Demonstration of loading multiple csv files and plotting various features.  

In [None]:
import pandas as pd
import matplotlib.pyplot as plt
import os
import wnbl

data_path = ".\\data"

In [None]:
def boxplot_sorted_by_position(df, by, column, position, rot=0):
    # use dict comprehension to create new dataframe from the iterable groupby object
    # each group name becomes a column in the new dataframe
    df2 = pd.DataFrame({col:vals[column] for col, vals in df.groupby(by)})
    # find and sort the median values in this new dataframe
    # meds = df2.median().sort_values()
    pos = position['Position'].sort_values(ascending=False)
    colnames = position.iloc[pos.index]['Team']
    # use the columns in the dataframe, ordered sorted by median value
    # return axes so changes can be made outside the function
    return df2[colnames].boxplot(rot=rot, return_type="axes", vert=False)

In [None]:
def boxplot_sorted_by_median(df, by, column, rot=0):
    # use dict comprehension to create new dataframe from the iterable groupby object
    # each group name becomes a column in the new dataframe
    df2 = pd.DataFrame({col:vals[column] for col, vals in df.groupby(by)})
    # find and sort the median values in this new dataframe
    meds = df2.median().sort_values()
    # use the columns in the dataframe, ordered sorted by median value
    # return axes so changes can be made outside the function
    return df2[meds.index].boxplot(rot=rot, return_type="axes", vert=False)

In [None]:
# concatenate all teams by season info, drop duplicates to define unique TeamID and name mapping
teams_df = wnbl.load_csv(data_path,'teams')
teams_df.info()

In [None]:
# concatenate all players by season stats
players_df = wnbl.load_csv(data_path,'players',include_id=True)
players_df.info()

In [None]:
# concatenate all standings by seasons
standings_df = wnbl.load_csv(data_path,'standings',include_id=True)

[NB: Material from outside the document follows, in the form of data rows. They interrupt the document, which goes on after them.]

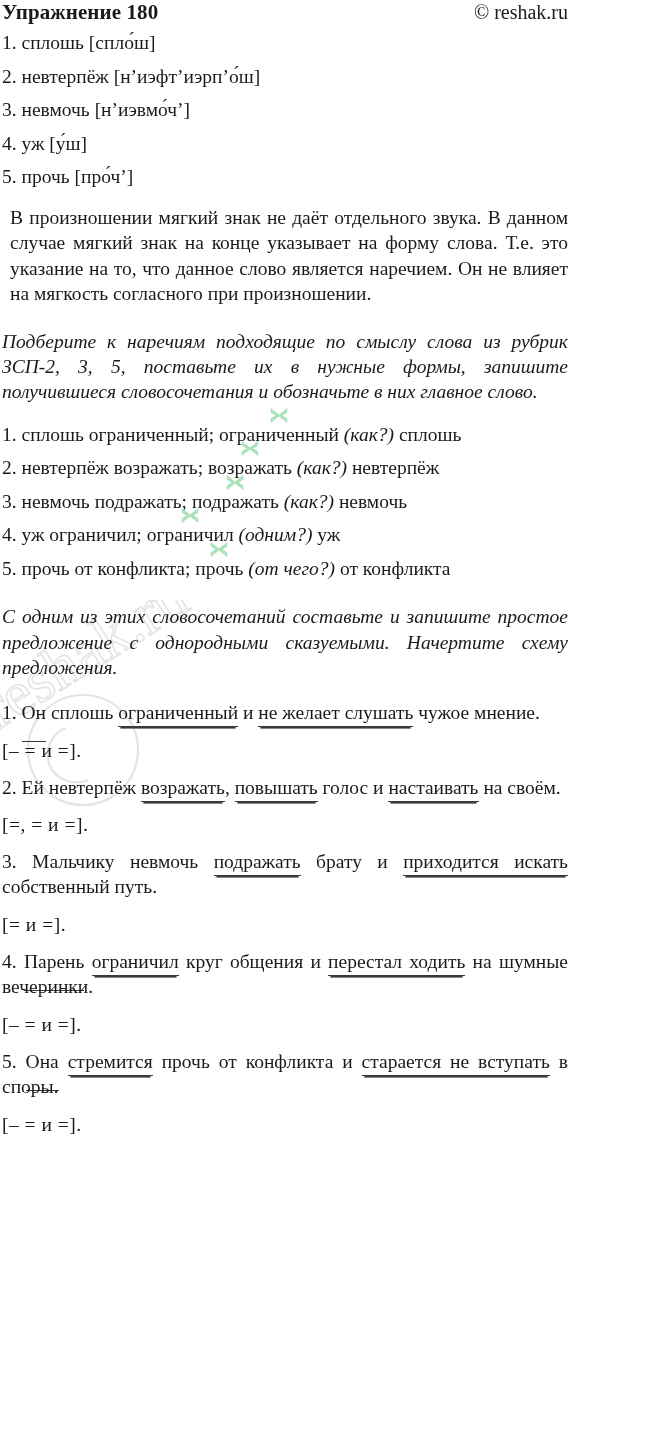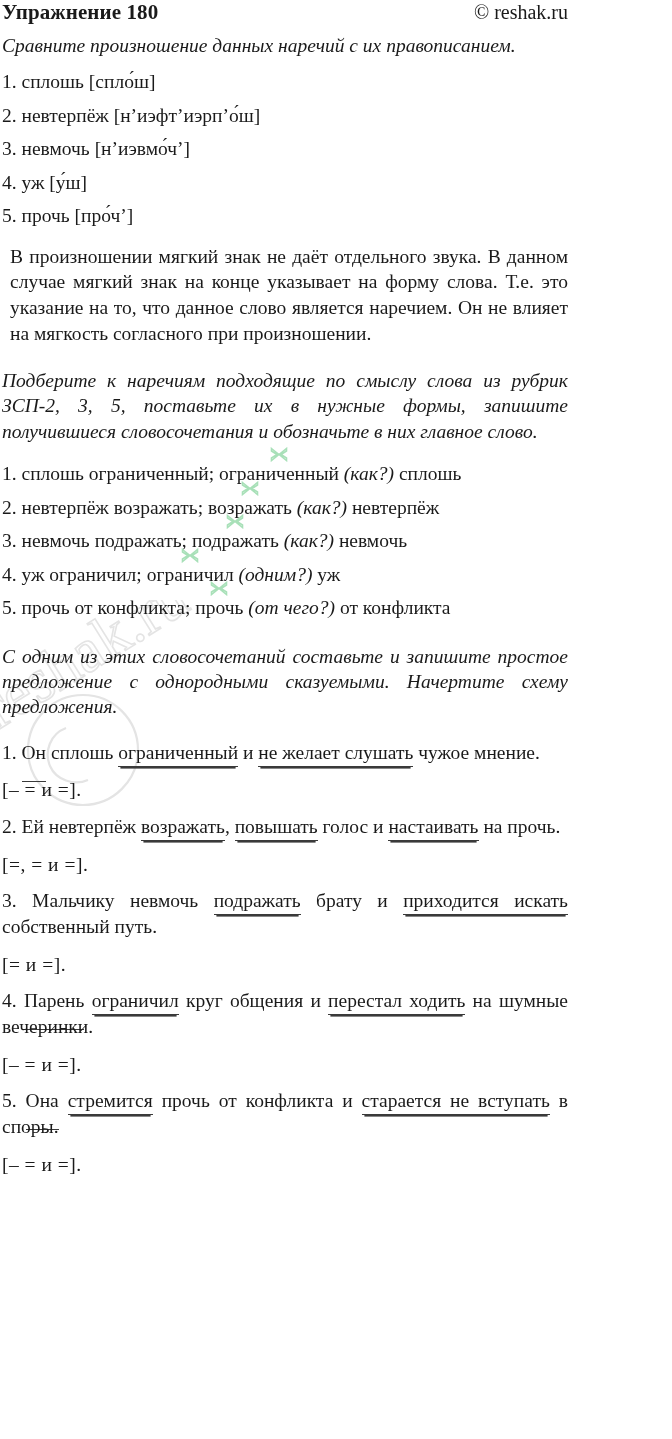--- a/index.html
+++ b/index.html
@@ -142,7 +142,6 @@
     <div class="copyright">© reshak.ru</div>
   </div>
 
-  <div class="italic-block">Сравните произношение данных наречий с их правописанием.</div>
 
   <div class="line-item">
     <span>1.</span>

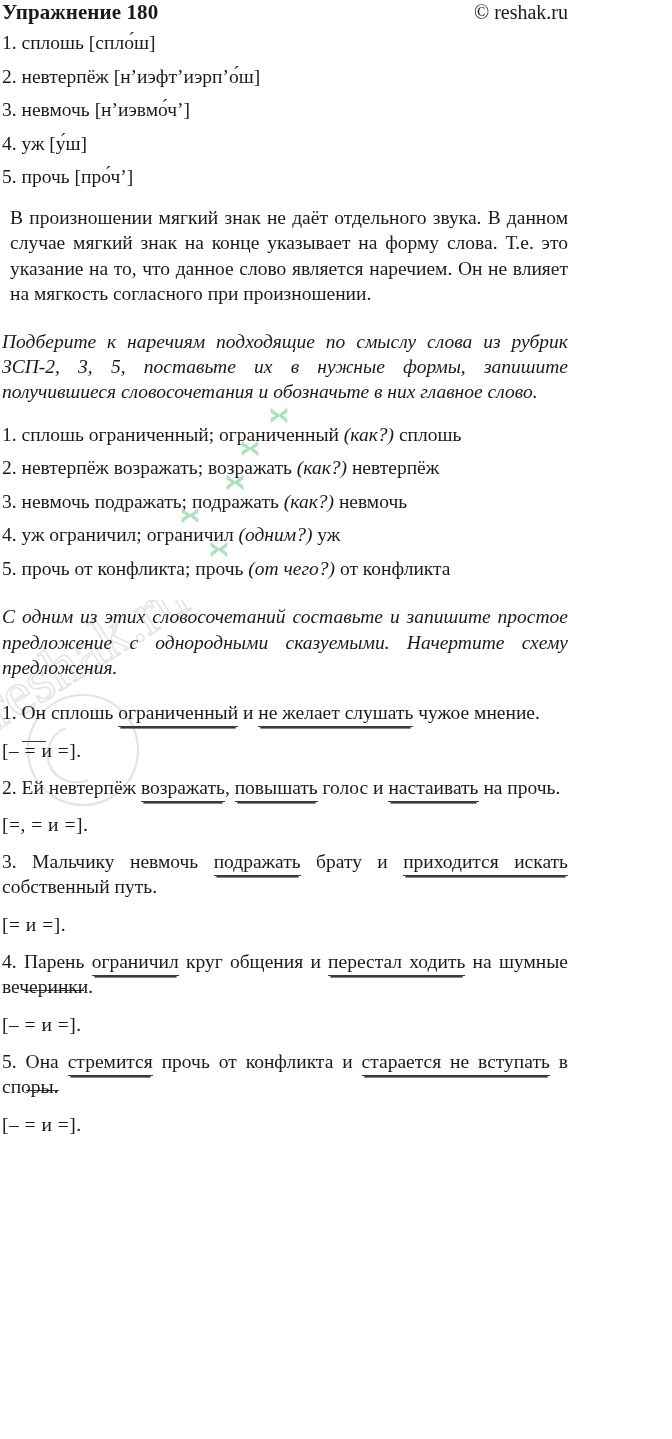--- a/index.html
+++ b/index.html
@@ -233,7 +233,7 @@
 
   <div class="sent-block">
     <span>2.</span>
-    <span><span>Ей невтерпёж </span><span class="u2">возражать</span><span>, </span><span class="u2">повышать</span><span> голос и </span><span class="u2">настаивать</span><span> на прочь.</span></span>
+    <span><span>Ей невтерпёж </span><span class="u2">возражать</span><span>, </span><span class="u2">повышать</span><span> голос и </span><span class="u2">настаивать</span><span> на своём.</span></span>
   </div>
   <div class="scheme">[=, = и =].</div>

# remove logo column (NaN)
standings_df = standings_df.drop(standings_df.columns[1], axis=1)
standings_df.info()

In [None]:
# load seasons (maps year to competition)
# seasons_df = pd.read_csv(os.path.join(data_path,'seasons.csv'))
seasons_df = wnbl.load_csv(data_path,'seasons.csv')

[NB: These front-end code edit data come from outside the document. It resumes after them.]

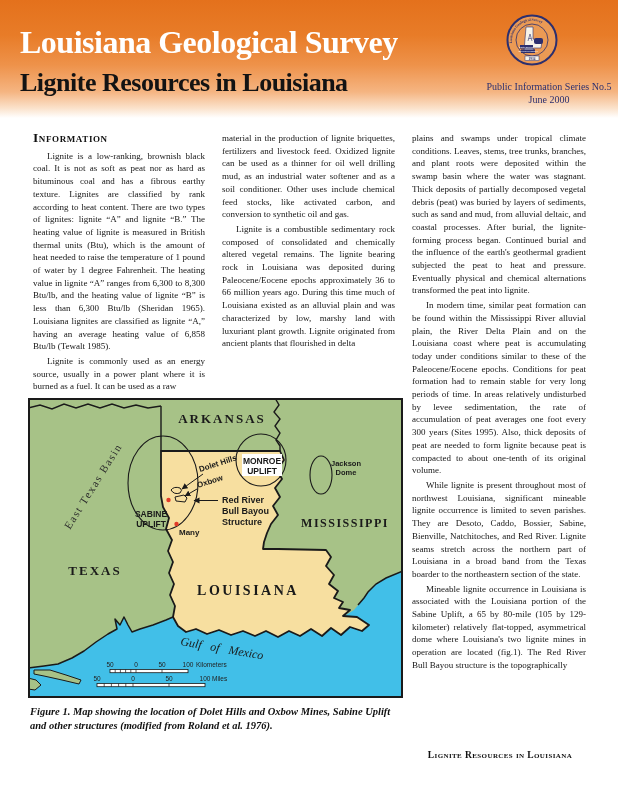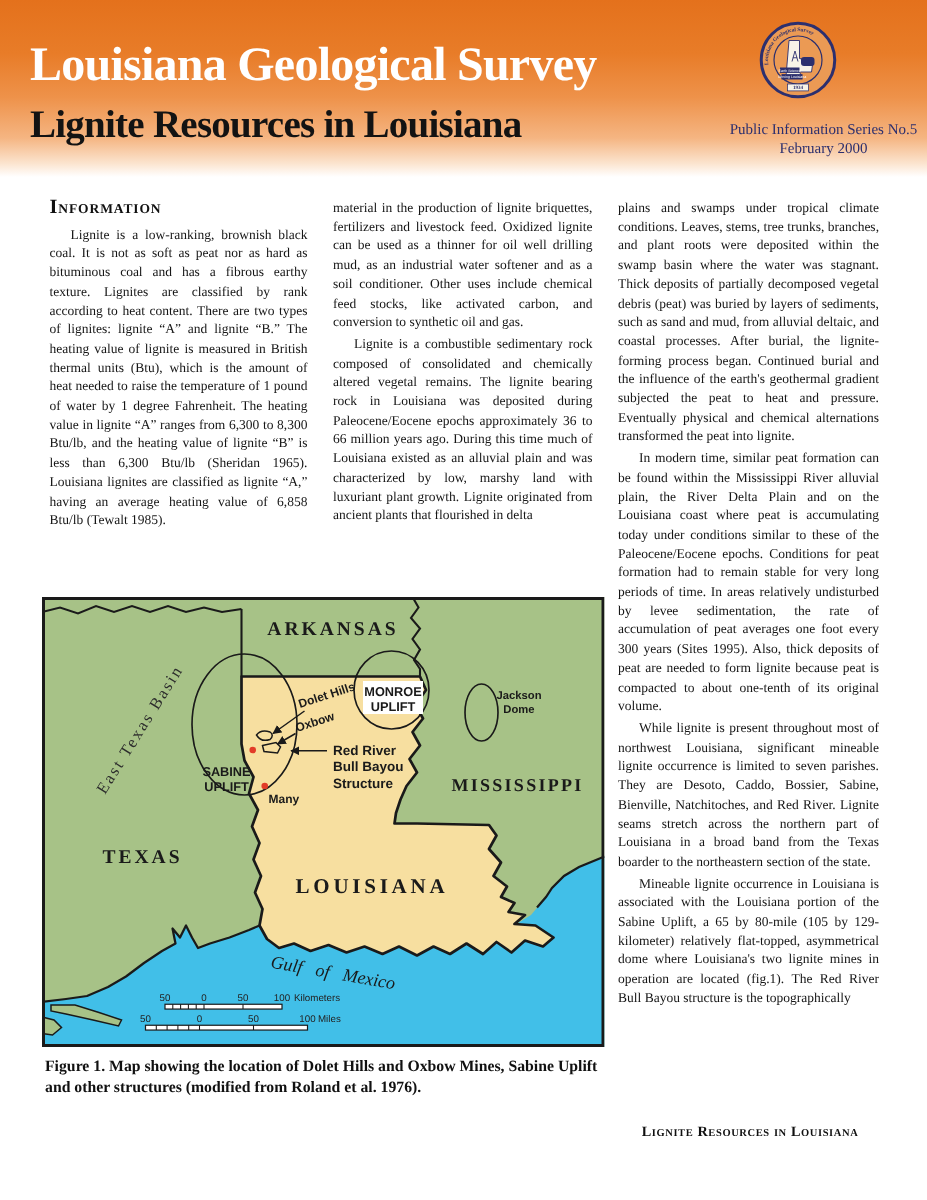--- a/index.html
+++ b/index.html
@@ -75,7 +75,7 @@
 
     <div class="series">
       <div>Public Information Series No.5</div>
-      <div>February 2000</div>
+      <div>June 2000</div>
     </div>
   </div>
 

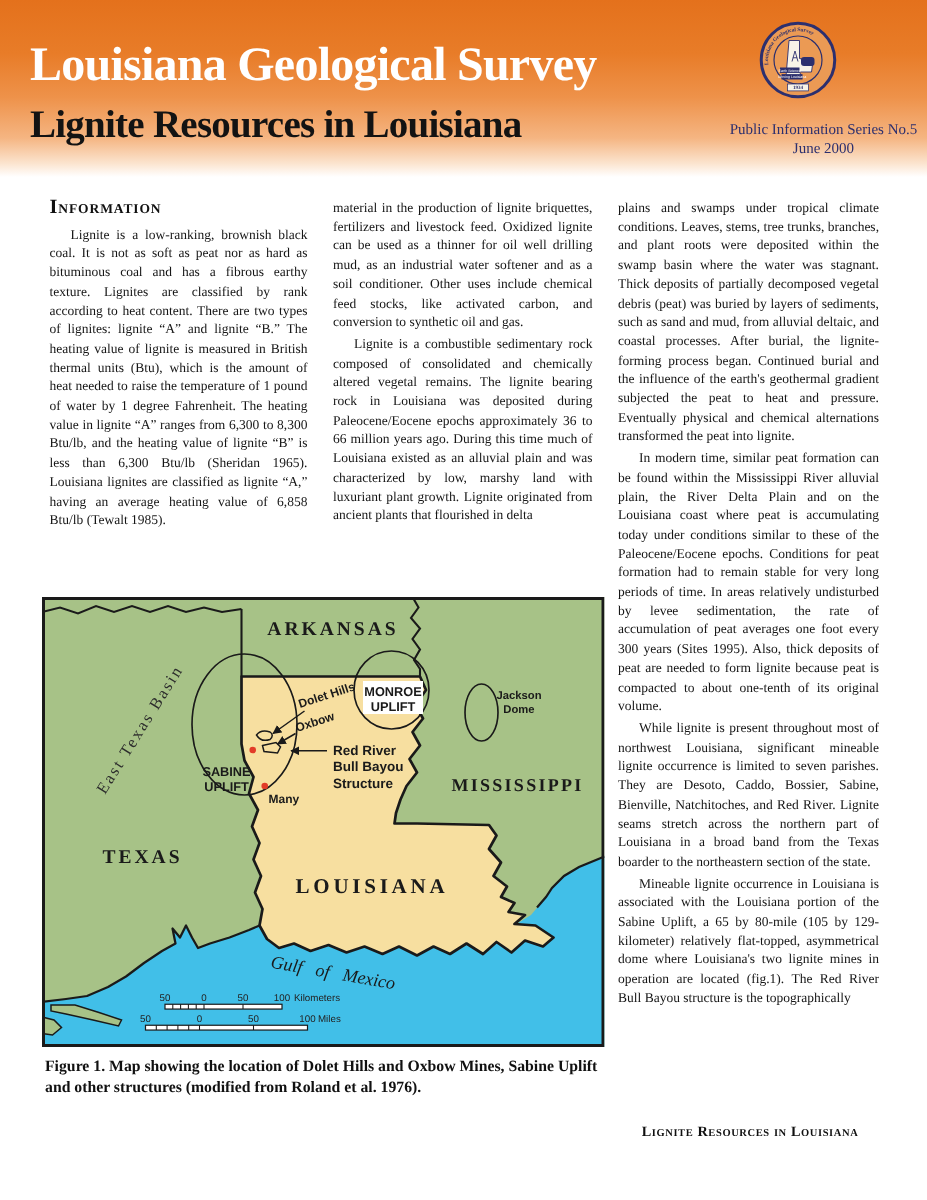--- a/index.html
+++ b/index.html
@@ -82,6 +82,7 @@
   <div class="col col1">
     <h3 class="section">Information</h3>
     <p>Lignite is a low-ranking, brownish black coal. It is not as soft as peat nor as hard as bituminous coal and has a fibrous earthy texture. Lignites are classified by rank according to heat content. There are two types of lignites: lignite “A” and lignite “B.” The heating value of lignite is measured in British thermal units (Btu), which is the amount of heat needed to raise the temperature of 1 pound of water by 1 degree Fahrenheit. The heating value in lignite “A” ranges from 6,300 to 8,300 Btu/lb, and the heating value of lignite “B” is less than 6,300 Btu/lb (Sheridan 1965). Louisiana lignites are classified as lignite “A,” having an average heating value of 6,858 Btu/lb (Tewalt 1985).</p>
+    <p>Lignite is commonly used as an energy source, usually in a power plant where it is burned as a fuel. It can be used as a raw</p>
   </div>
 
   <div class="col col2">

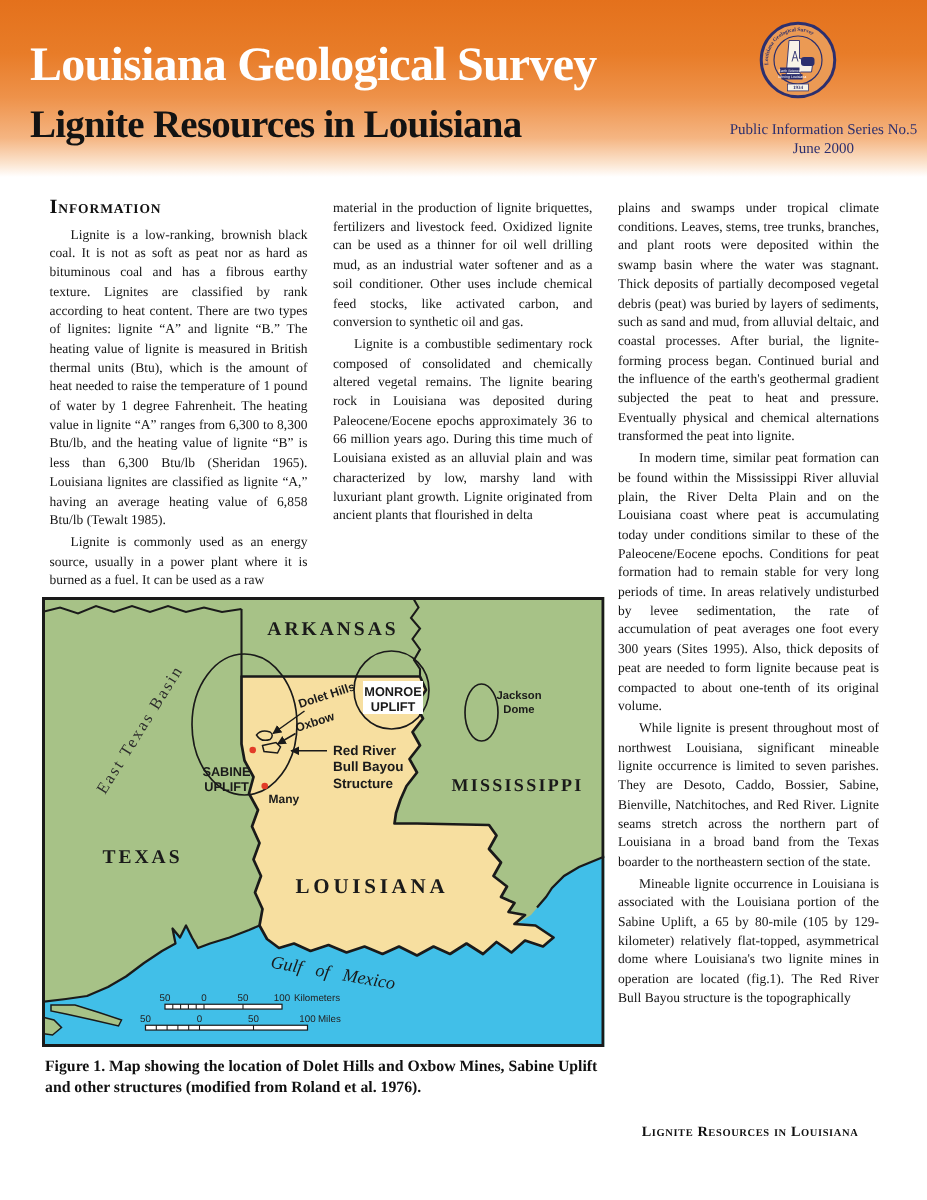--- a/index.html
+++ b/index.html
@@ -31,7 +31,7 @@
   
   .map-figure{position:absolute;left:28px;top:398px;width:375px;height:300px;}
   .caption{position:absolute;left:30px;top:705px;width:374px;font-size:10.5px;font-weight:bold;
-    line-height:13.5px;color:#111;}
+    font-style:italic;line-height:13.5px;color:#111;}
 
   
   .page-footer{position:absolute;left:402px;top:750px;width:196px;text-align:center;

# identify current seasons
comp_id = seasons_df['CompID'].max()

In [None]:
seasons_df.info()

In [None]:
# merge players and seasons so we can plot by date
players_df = players_df.merge(seasons_df,on='CompID',how='left')

In [None]:
players_df = players_df.merge(teams_df,on='TeamID',how='left')
# players_df = players_df.rename(columns={'Team_y':'Team'})

In [None]:
players_df.info()

In [None]:
# associate team full name with standings
standings_df = standings_df.merge(teams_df,on='TeamID',how='left')
standings_df = standings_df.rename(columns={'Team_y':'Team'})

In [None]:
# New features
da = players_df

# efficiency
da['EFF'] = da['PTS'] + da['REB'] + da['AST'] + da['STL'] + da['BLK'] - (da['FGA'] - da['FGM']) - (da['3PA'] - da['3PM'])  - (da['FTA'] - da['FTM']) - da['TO']

# efficiency per game
da['EPG'] = da['EFF'] / da['G']

In [None]:
# filter data by comp

tmp = da[da['CompID']==comp_id]
tmp = tmp[['Team','EPG']]
tmp.info()

In [None]:
# identify outliers, filter by current comp

# team_q1 = tmp.groupby('Team').quantile(0.25)['EPG'].to_numpy()
# team_q3 = tmp.groupby('Team').quantile(0.75)['EPG'].to_numpy()
# outlier_top_lim = team_q3 + 1.5 * (team_q3 - team_q1)
# outlier_bottom_lim = team_q1 - 1.5 * (team_q3 - team_q1)

In [None]:
# Plot - need position from standings

# filter standings by competition to match stats
dfs = standings_df[standings_df['CompID']==comp_id].reset_index()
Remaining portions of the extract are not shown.